*** Supplied material ***
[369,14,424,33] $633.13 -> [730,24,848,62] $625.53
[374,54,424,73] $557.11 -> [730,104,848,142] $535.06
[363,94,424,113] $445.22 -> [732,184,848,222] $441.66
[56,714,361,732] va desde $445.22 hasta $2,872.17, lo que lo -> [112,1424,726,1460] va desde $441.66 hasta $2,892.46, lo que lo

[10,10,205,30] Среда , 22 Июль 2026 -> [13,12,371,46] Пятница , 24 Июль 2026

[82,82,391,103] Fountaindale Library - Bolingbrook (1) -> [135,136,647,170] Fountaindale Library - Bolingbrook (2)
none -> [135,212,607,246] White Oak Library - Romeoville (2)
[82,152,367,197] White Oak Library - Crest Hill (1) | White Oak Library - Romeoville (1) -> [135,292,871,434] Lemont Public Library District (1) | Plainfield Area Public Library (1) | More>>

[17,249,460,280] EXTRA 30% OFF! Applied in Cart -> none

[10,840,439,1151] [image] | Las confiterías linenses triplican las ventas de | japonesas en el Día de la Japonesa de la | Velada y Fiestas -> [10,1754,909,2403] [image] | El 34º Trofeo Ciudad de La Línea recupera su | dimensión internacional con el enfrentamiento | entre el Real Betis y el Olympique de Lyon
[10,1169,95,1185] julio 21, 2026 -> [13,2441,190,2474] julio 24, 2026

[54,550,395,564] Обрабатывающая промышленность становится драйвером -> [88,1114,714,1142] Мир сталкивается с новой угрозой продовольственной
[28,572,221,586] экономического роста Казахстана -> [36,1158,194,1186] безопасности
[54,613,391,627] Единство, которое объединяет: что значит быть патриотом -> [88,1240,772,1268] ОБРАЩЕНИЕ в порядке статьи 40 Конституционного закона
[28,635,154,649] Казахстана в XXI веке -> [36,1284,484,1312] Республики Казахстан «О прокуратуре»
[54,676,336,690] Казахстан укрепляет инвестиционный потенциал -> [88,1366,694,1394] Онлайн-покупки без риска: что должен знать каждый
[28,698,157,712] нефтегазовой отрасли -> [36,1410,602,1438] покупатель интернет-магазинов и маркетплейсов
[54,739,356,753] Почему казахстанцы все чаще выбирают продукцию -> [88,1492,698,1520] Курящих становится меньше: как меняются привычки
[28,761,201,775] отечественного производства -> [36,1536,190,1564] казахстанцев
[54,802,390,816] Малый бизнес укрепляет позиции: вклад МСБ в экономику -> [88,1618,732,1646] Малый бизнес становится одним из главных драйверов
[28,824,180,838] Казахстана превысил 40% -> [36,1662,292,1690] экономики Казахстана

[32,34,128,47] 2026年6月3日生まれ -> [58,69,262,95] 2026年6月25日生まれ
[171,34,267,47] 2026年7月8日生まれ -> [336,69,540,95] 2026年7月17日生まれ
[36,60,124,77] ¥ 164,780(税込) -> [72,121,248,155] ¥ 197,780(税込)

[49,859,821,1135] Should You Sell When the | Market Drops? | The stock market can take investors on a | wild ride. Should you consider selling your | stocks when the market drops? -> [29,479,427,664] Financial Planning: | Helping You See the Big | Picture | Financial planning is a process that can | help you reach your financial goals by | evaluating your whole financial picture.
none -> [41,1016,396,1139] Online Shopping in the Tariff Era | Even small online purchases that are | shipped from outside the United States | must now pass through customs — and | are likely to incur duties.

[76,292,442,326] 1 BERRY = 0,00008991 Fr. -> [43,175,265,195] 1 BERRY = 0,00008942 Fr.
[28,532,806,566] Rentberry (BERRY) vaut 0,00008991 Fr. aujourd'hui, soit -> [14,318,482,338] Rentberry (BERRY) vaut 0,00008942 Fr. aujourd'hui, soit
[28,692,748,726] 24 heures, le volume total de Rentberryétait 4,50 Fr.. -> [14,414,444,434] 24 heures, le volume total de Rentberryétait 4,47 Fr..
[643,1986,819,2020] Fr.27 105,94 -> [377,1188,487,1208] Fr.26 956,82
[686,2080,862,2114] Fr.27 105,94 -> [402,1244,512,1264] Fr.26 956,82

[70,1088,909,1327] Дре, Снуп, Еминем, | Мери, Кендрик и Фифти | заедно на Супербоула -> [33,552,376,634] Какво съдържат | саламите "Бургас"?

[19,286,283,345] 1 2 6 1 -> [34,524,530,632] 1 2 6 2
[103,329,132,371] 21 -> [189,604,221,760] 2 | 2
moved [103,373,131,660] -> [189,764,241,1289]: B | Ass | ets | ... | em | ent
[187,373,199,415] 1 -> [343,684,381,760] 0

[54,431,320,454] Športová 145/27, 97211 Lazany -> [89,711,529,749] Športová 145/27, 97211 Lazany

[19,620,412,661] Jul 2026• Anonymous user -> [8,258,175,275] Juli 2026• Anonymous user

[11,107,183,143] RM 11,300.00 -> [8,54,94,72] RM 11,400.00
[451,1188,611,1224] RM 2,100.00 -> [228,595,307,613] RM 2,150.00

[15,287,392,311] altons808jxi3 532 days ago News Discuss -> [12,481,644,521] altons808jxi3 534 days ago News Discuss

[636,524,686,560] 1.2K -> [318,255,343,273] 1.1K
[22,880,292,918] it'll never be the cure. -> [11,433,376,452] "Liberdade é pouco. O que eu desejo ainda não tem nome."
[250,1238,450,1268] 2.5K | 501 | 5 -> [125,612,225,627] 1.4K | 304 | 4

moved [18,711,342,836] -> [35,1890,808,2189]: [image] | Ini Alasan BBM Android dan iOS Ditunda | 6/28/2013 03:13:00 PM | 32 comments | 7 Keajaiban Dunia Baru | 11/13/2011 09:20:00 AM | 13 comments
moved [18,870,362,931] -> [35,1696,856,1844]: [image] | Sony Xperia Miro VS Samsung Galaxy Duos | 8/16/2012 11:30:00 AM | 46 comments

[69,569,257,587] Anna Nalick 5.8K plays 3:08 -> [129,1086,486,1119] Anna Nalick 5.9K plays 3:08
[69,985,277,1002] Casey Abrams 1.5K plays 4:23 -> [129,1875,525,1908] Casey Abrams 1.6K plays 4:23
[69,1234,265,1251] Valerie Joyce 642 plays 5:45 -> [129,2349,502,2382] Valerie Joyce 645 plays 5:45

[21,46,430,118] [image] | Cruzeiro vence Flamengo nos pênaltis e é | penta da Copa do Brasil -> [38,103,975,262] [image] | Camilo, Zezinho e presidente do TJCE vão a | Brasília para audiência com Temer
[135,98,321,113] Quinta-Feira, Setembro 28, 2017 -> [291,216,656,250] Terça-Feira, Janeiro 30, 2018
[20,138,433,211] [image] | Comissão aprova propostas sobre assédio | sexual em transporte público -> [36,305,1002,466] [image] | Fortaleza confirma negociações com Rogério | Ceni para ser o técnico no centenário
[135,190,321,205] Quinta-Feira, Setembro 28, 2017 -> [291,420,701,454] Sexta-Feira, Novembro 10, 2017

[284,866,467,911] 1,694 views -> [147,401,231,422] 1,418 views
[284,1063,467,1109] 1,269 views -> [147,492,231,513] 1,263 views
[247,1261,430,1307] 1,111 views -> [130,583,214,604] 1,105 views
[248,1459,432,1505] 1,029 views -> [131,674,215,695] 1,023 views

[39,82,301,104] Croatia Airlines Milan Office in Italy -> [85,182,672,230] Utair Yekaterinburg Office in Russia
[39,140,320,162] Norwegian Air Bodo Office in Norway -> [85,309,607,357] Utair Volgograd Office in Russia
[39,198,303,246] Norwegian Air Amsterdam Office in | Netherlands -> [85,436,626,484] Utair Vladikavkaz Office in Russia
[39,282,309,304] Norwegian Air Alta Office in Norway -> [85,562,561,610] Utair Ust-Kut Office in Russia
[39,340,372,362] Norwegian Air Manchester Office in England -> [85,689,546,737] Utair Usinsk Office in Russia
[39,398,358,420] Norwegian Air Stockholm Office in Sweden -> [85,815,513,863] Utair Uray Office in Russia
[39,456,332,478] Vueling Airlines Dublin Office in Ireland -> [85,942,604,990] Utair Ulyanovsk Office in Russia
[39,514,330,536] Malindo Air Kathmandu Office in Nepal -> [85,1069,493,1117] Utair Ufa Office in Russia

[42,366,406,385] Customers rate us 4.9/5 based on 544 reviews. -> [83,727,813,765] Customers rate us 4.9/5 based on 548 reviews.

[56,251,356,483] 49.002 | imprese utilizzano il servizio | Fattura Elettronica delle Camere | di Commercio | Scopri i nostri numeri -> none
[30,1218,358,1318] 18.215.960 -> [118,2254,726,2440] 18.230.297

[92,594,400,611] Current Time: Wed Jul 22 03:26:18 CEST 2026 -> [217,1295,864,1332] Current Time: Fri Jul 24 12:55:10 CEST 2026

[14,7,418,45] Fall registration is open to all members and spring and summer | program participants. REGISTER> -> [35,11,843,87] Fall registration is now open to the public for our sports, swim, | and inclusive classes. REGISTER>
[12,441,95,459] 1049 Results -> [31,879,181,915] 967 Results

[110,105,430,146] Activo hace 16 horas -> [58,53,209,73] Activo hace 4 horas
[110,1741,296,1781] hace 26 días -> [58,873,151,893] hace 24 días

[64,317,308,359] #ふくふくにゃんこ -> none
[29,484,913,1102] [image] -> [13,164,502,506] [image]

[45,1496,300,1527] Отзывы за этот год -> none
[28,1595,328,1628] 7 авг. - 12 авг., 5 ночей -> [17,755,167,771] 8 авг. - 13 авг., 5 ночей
***
What you are asked to do:
Your answer should be all lines from the data that contain "moved".

Expected answer:
moved [103,373,131,660] -> [189,764,241,1289]: B | Ass | ets | ... | em | ent
moved [18,711,342,836] -> [35,1890,808,2189]: [image] | Ini Alasan BBM Android dan iOS Ditunda | 6/28/2013 03:13:00 PM | 32 comments | 7 Keajaiban Dunia Baru | 11/13/2011 09:20:00 AM | 13 comments
moved [18,870,362,931] -> [35,1696,856,1844]: [image] | Sony Xperia Miro VS Samsung Galaxy Duos | 8/16/2012 11:30:00 AM | 46 comments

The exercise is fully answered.